Its representative, Mr Zulkifli Baharuddin, said his role would be to look at how to reduce discrimination against Aids sufferers in the workplace, and to find ways for the authorities to help businesses with afflicted workers cope. Yet, before that, at the prevention stage, there is also the question of the stigmatisation of gay people. This is what makes the community hard to reach in terms of educational efforts, hard to persuade to come forward for testing, and hard to do contact tracing, should that be necessary.

Why? Because societal homophobia imposes a cost on gay people should they identify themselves as gay; thus they avoid revealing their identities when socialising sexually – so no plan for contact tracing can work – and they may even think that testing puts their privacy in jeopardy. This is especially as the government has just signalled its intention to keep homosexual sex between men a crime. So here we have a Minister that wants to destigmatise issues relating to HIV/AIDS, even as his own government is making a deliberate decision to keep it on the law books, thus giving support to a homophobic climate.

This is one of the many conundrums that the committee charged with policy development must sort out, yet the chances are that, without gay representation on board, they won't even know of the problem.

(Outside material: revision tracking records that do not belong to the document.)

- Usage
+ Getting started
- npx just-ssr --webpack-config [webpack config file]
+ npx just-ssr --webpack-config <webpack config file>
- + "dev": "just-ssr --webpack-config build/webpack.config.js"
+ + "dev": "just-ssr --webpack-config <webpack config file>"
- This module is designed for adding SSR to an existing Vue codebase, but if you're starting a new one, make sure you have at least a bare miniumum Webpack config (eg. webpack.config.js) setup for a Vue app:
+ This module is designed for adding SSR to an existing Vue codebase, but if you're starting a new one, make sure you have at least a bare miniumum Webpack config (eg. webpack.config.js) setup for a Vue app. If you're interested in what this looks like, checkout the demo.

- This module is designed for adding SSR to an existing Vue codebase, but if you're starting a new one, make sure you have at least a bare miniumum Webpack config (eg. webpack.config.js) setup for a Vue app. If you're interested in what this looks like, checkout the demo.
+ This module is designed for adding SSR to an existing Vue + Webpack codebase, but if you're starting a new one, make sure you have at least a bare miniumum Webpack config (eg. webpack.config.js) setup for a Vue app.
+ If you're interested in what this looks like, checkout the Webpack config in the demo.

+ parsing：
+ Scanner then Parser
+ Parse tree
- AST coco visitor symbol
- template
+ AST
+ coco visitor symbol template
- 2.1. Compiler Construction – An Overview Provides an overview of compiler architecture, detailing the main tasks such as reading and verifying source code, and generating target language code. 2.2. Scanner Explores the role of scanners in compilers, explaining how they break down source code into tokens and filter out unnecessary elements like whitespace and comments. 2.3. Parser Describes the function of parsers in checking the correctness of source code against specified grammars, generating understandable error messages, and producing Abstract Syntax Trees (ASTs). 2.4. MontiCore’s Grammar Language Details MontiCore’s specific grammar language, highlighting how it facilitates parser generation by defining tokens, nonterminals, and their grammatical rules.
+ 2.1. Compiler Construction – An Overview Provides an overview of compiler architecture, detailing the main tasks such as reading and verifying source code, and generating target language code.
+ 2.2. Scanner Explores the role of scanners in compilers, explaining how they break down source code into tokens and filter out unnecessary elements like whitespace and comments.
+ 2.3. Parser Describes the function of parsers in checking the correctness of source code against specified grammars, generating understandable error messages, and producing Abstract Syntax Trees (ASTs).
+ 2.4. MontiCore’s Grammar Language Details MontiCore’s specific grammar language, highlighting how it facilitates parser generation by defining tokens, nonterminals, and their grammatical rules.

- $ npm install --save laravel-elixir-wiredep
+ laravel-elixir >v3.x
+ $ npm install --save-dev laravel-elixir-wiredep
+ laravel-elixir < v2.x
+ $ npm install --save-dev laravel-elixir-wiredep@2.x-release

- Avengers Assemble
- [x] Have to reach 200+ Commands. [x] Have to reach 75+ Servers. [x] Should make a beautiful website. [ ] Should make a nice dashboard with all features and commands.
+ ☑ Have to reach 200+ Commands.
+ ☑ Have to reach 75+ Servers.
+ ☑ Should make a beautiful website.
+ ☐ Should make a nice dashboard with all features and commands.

Straight Singaporeans do not make the connection between the anti-gay law and HIV-prevention efforts. They do not see how repeal can be any help in the latter. This is one of the key findings I will be presenting at the upcoming Singapore AIDS Conference. In a way, this is not surprising because with the relative invisibility of gay characters in media due to censorship, Singaporeans generally have no idea of what it feels like to be gay. Without any opportunity to see life through a gay perspective, they do not have any clue what it feels like to be discriminated against sexually, or to live in the closet.

So when gay Singaporeans say the law is one of the hurdles to a more effective HIV policy, it is met with disbelief. And without a gay voice in the Dr Balaji's committee, this uncomprehending attitude is likely to persist.

Alex Au has been a gay activist for over 10 years and is the co-founder of gay advocacy group People Like Us. Alex is also the author of the well-known Yawning Bread web site. He will also be speaking at the Singapore AIDS Conference on Dec 2.